◆ WORK TASK ◆
Using the entries below, output each line exactly from the first through the one that contains "Sex Doll Heloise".

+++ SUPPLIED MATERIAL +++

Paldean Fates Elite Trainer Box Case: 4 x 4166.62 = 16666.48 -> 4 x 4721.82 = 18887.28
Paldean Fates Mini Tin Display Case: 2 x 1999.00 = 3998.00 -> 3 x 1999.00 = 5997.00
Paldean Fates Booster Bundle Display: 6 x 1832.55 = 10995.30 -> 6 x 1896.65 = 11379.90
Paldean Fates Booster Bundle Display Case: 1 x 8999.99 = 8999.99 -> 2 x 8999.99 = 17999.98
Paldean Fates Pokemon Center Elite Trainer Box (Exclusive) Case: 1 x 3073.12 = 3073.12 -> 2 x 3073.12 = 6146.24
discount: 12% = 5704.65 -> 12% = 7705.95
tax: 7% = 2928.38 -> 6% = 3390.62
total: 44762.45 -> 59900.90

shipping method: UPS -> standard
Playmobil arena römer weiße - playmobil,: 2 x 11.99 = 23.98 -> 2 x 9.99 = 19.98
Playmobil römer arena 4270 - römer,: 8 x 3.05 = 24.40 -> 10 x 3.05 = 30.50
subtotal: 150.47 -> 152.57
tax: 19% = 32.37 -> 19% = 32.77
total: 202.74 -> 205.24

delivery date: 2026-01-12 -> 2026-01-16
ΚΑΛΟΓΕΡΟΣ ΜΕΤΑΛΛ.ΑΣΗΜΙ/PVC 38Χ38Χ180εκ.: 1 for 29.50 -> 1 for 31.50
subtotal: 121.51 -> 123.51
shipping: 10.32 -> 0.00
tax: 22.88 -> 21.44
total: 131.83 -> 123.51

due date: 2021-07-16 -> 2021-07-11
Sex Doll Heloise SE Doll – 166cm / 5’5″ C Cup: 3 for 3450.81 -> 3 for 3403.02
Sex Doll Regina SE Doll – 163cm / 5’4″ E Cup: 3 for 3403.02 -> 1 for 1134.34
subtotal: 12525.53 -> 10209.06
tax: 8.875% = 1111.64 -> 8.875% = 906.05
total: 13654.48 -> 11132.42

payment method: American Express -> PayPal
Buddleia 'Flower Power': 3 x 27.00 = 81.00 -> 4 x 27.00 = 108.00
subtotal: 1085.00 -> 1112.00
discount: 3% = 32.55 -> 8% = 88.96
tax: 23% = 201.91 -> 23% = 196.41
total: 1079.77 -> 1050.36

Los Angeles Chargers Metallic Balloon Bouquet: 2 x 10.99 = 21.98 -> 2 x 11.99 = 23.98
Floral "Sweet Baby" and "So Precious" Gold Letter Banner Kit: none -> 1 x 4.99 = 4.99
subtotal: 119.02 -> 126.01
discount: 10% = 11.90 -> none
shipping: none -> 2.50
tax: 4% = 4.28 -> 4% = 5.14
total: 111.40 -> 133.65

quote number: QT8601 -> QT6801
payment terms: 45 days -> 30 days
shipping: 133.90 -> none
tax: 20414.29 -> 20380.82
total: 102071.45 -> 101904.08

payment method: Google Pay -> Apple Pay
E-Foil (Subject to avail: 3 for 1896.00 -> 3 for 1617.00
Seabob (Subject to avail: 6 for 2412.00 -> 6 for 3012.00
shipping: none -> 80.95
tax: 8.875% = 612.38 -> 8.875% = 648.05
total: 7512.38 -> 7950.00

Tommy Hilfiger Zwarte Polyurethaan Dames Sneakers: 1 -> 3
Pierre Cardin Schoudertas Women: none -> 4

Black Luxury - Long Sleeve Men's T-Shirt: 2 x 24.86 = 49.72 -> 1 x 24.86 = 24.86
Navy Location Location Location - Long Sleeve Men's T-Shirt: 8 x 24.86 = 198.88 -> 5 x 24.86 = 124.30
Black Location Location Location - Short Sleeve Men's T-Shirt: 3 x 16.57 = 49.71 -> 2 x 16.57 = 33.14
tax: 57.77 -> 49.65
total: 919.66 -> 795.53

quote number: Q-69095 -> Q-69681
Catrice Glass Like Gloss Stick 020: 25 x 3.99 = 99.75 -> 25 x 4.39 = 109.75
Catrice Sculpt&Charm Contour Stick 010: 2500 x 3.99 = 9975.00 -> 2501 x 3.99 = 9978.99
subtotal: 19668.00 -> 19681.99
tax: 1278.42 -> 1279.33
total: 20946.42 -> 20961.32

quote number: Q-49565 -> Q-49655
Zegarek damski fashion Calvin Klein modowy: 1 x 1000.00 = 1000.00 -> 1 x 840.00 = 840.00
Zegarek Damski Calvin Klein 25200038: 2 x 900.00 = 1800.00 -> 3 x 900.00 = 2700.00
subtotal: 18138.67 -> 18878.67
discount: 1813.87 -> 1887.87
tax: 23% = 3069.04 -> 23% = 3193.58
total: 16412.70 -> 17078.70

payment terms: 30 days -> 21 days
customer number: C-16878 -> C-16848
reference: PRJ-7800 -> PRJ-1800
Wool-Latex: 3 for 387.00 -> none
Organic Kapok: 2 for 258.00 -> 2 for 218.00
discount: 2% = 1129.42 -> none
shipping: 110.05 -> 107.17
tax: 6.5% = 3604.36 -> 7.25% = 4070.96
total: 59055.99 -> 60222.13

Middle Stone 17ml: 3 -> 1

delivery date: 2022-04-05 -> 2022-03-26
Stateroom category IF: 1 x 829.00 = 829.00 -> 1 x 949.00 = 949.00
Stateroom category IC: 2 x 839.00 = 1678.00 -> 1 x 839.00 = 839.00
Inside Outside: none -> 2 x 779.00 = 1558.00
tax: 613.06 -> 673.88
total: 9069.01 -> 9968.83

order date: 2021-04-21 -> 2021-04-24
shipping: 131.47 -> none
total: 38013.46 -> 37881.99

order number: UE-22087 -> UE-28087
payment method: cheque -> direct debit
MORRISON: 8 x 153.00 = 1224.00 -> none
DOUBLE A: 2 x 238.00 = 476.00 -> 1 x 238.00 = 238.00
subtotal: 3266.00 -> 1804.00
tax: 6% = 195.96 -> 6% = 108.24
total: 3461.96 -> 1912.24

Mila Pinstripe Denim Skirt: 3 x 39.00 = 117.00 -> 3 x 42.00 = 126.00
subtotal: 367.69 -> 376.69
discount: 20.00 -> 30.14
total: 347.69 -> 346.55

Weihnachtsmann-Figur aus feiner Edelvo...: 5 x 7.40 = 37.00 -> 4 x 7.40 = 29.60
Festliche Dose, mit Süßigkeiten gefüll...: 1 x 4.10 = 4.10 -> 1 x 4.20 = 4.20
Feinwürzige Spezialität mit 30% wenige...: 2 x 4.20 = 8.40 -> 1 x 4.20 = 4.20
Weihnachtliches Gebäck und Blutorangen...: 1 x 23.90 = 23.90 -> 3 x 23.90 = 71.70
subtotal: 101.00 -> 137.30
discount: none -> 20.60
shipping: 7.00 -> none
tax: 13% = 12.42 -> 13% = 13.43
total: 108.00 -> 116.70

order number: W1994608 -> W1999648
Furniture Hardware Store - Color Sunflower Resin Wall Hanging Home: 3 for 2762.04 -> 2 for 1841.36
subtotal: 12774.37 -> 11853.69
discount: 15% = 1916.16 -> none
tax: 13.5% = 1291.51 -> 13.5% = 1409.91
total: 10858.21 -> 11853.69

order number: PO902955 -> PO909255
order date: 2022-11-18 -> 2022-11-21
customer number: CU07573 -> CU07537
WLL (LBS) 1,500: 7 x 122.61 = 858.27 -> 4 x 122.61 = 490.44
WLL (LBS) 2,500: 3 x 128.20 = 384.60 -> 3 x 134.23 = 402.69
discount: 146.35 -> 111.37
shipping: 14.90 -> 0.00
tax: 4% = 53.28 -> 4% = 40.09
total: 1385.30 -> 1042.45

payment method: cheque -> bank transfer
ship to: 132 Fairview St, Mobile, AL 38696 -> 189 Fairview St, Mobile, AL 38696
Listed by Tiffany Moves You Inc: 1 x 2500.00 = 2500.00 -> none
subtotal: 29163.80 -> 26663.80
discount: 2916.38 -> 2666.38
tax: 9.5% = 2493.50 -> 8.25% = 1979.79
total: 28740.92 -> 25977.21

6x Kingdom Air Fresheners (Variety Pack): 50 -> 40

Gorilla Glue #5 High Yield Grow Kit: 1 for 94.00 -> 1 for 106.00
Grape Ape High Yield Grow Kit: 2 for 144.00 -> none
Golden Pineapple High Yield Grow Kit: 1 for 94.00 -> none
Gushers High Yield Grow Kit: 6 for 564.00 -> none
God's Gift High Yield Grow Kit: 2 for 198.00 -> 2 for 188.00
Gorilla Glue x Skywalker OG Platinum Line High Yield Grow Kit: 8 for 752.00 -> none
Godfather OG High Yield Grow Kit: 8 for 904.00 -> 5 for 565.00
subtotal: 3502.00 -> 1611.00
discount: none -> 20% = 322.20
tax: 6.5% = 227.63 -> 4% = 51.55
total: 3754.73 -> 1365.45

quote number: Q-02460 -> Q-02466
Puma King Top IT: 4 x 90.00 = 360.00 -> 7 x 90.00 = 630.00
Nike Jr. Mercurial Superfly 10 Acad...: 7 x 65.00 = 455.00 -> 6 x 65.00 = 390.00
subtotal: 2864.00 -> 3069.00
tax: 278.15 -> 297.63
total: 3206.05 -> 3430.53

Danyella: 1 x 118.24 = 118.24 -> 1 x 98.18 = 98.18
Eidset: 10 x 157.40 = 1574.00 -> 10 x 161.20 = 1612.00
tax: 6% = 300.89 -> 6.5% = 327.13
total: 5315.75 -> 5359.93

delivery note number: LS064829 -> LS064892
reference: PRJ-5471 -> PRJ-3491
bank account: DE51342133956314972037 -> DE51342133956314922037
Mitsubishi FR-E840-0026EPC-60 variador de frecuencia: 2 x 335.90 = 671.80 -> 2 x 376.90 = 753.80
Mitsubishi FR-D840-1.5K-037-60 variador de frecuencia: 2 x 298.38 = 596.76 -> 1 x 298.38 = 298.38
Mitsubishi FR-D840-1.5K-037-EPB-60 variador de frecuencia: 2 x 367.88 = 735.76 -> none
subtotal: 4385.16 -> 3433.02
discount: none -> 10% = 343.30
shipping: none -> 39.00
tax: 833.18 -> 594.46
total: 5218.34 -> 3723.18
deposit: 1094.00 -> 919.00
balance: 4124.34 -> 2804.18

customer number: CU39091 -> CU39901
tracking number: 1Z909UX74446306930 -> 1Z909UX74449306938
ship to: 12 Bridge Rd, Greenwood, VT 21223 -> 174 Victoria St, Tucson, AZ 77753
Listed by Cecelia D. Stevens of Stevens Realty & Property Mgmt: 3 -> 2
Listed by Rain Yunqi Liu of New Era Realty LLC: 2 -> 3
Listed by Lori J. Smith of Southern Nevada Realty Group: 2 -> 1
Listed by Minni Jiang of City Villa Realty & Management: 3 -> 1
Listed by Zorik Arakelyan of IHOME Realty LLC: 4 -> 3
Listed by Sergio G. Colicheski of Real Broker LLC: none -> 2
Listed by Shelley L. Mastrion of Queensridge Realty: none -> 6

+++

◆ ANSWER TO THIS EXERCISE ◆
Paldean Fates Elite Trainer Box Case: 4 x 4166.62 = 16666.48 -> 4 x 4721.82 = 18887.28
Paldean Fates Mini Tin Display Case: 2 x 1999.00 = 3998.00 -> 3 x 1999.00 = 5997.00
Paldean Fates Booster Bundle Display: 6 x 1832.55 = 10995.30 -> 6 x 1896.65 = 11379.90
Paldean Fates Booster Bundle Display Case: 1 x 8999.99 = 8999.99 -> 2 x 8999.99 = 17999.98
Paldean Fates Pokemon Center Elite Trainer Box (Exclusive) Case: 1 x 3073.12 = 3073.12 -> 2 x 3073.12 = 6146.24
discount: 12% = 5704.65 -> 12% = 7705.95
tax: 7% = 2928.38 -> 6% = 3390.62
total: 44762.45 -> 59900.90

shipping method: UPS -> standard
Playmobil arena römer weiße - playmobil,: 2 x 11.99 = 23.98 -> 2 x 9.99 = 19.98
Playmobil römer arena 4270 - römer,: 8 x 3.05 = 24.40 -> 10 x 3.05 = 30.50
subtotal: 150.47 -> 152.57
tax: 19% = 32.37 -> 19% = 32.77
total: 202.74 -> 205.24

delivery date: 2026-01-12 -> 2026-01-16
ΚΑΛΟΓΕΡΟΣ ΜΕΤΑΛΛ.ΑΣΗΜΙ/PVC 38Χ38Χ180εκ.: 1 for 29.50 -> 1 for 31.50
subtotal: 121.51 -> 123.51
shipping: 10.32 -> 0.00
tax: 22.88 -> 21.44
total: 131.83 -> 123.51

due date: 2021-07-16 -> 2021-07-11
Sex Doll Heloise SE Doll – 166cm / 5’5″ C Cup: 3 for 3450.81 -> 3 for 3403.02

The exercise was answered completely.